Canada needs to address the income gap between boomers and their kids
Paul Kershaw
Joseph Robertson/Flickr

The Occupy movement has sounded the alarm about the gap between the rich and the rest. Some of that inequality runs along generational lines.

In Canada, the economy doubled in size since 1976, producing an additional $35,000 per household in 2010 dollars. But despite this prosperity, the standard of living for the generation raising young kids has declined. Household incomes have stalled for young couples, even though far more women contribute employment income than in previous generations. And with stagnant incomes they must pay housing prices that rose by 76 per cent, after inflation, in the last 35 years.

While the generation raising young kids is squeezed for time at home, squeezed for income after housing, and squeezed for services like child care, the generation about to retire is doing far better. Compared to retirees in the 1970s, household incomes for baby boomers are up 18 per cent, and they have more wealth because the value of the housing market nearly doubled over their adult lives. As their personal finances improve on average, boomers have left larger fiscal and environmental debts than they inherited.

This is a bad deal. Canada no longer works for all generations. While we shouldn’t fixate on blaming boomers, we will only address this gap by tackling the inherent intergenerational tension.

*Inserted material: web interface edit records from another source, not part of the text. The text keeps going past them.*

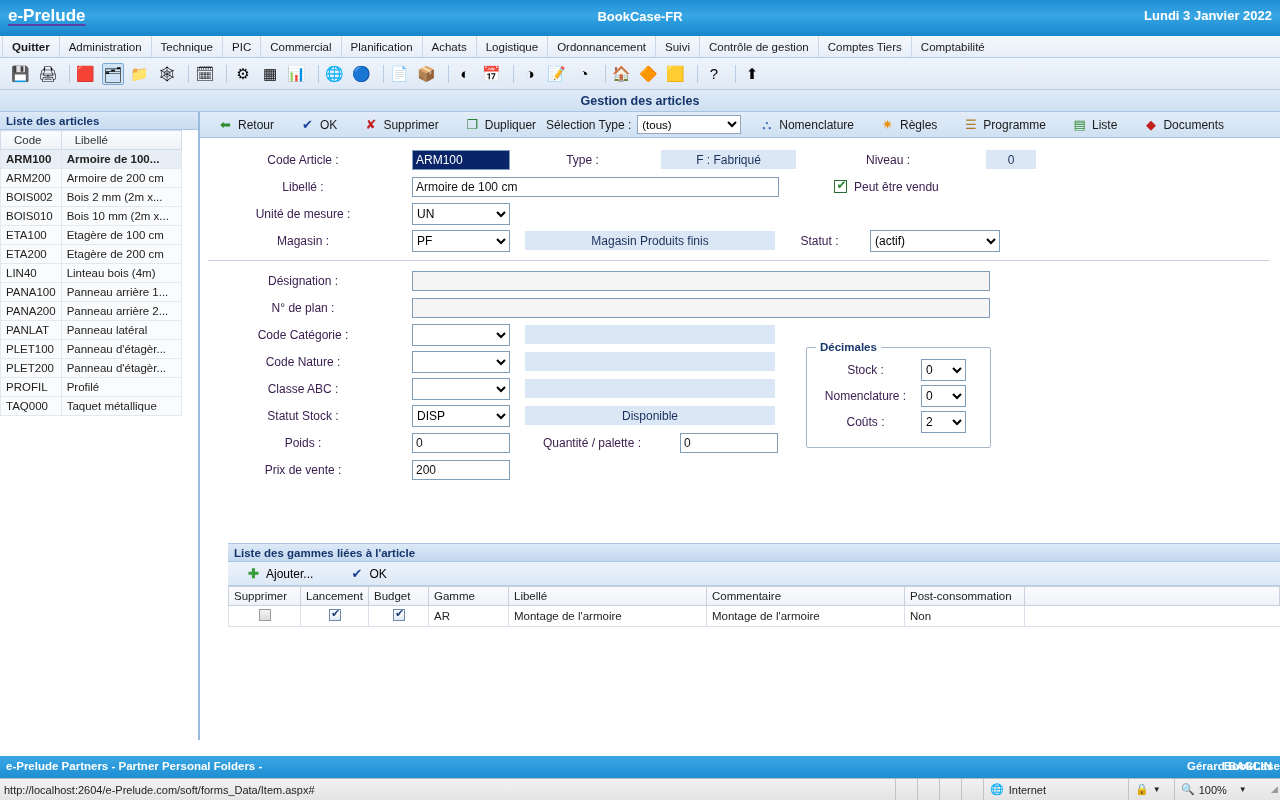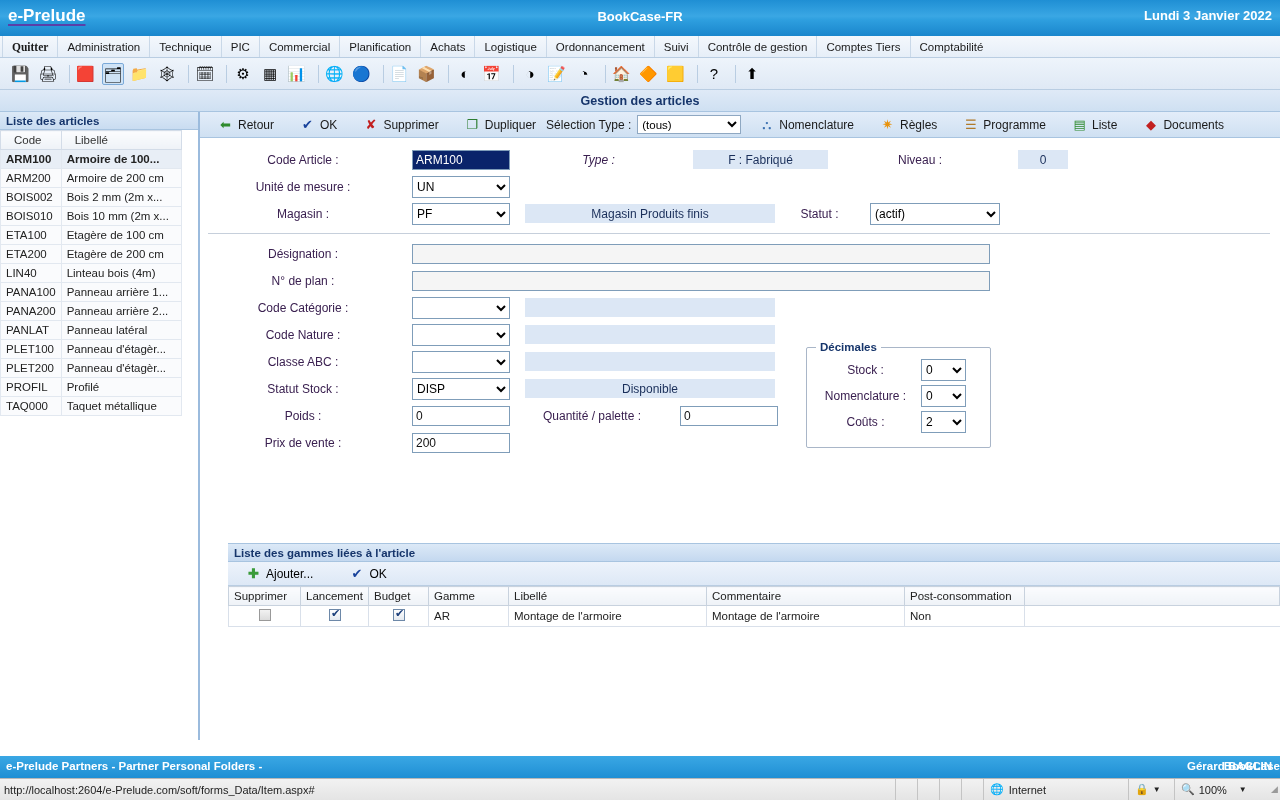"Quitter" .menu-item:first-child { font-family: Liberation Serif, serif -> none }
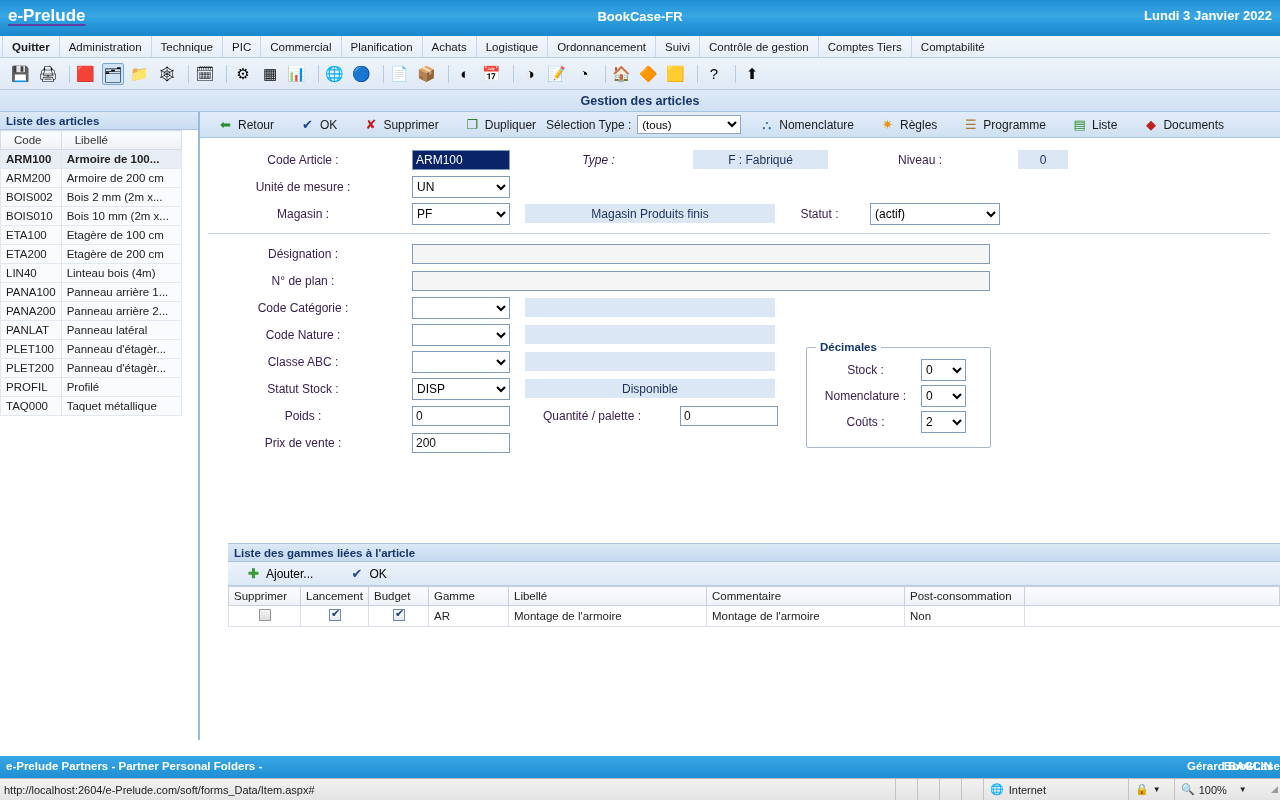"Type :" div.lbl { font-style: italic -> none; width: 183px -> 151px }
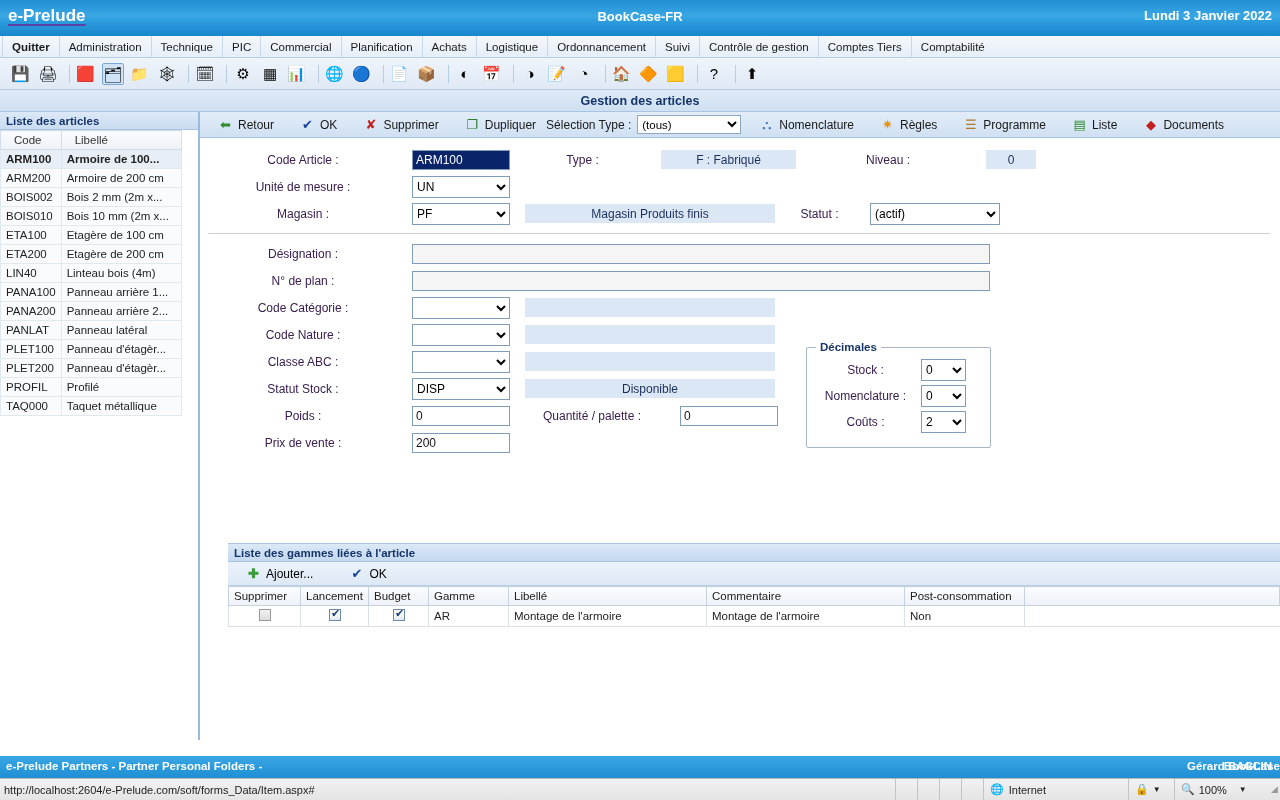"Libellé :" div.row { html: none -> <div> <div>Libellé :</div> <input> <div></div> <span></span> <span>Peut être vendu</span> </div> }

This requires revisiting our policy legacy. By 1970, Canada had spent a century building public schools and universities, veterans’ benefits, workers’ compensation, unemployment insurance. We built the Canada Public Pension Plan, and the Canada Medical Care Act.

But what have we built since?

When it comes to policies designed to help the current generation of young parents, UNICEF ranks Canada towards the bottom among industrialized countries.

The only solution is for that generation to demand a New Deal for Families, and for boomers to champion this better deal on behalf of their children and grandchildren.

Taming the real estate market is tricky. But we can change the fact that young couples give up income equivalent to a second mortgage when parents take turns staying at home with a newborn for a year. We can change the fact that childcare services cost the equivalent of yet another mortgage. Other countries already do.

Germany and Sweden enable dads and moms to share a year at home with a newborn age three months to fifteen months without reducing disposable income compared to the year before the child’s birth. The same couple in most Canadian provinces forgoes around $15,000 after-tax, even when using parental leave.

New Zealand invests twice as much as Canada in regulated childcare and kindergarten services. Sweden three times more, and Denmark nearly four times.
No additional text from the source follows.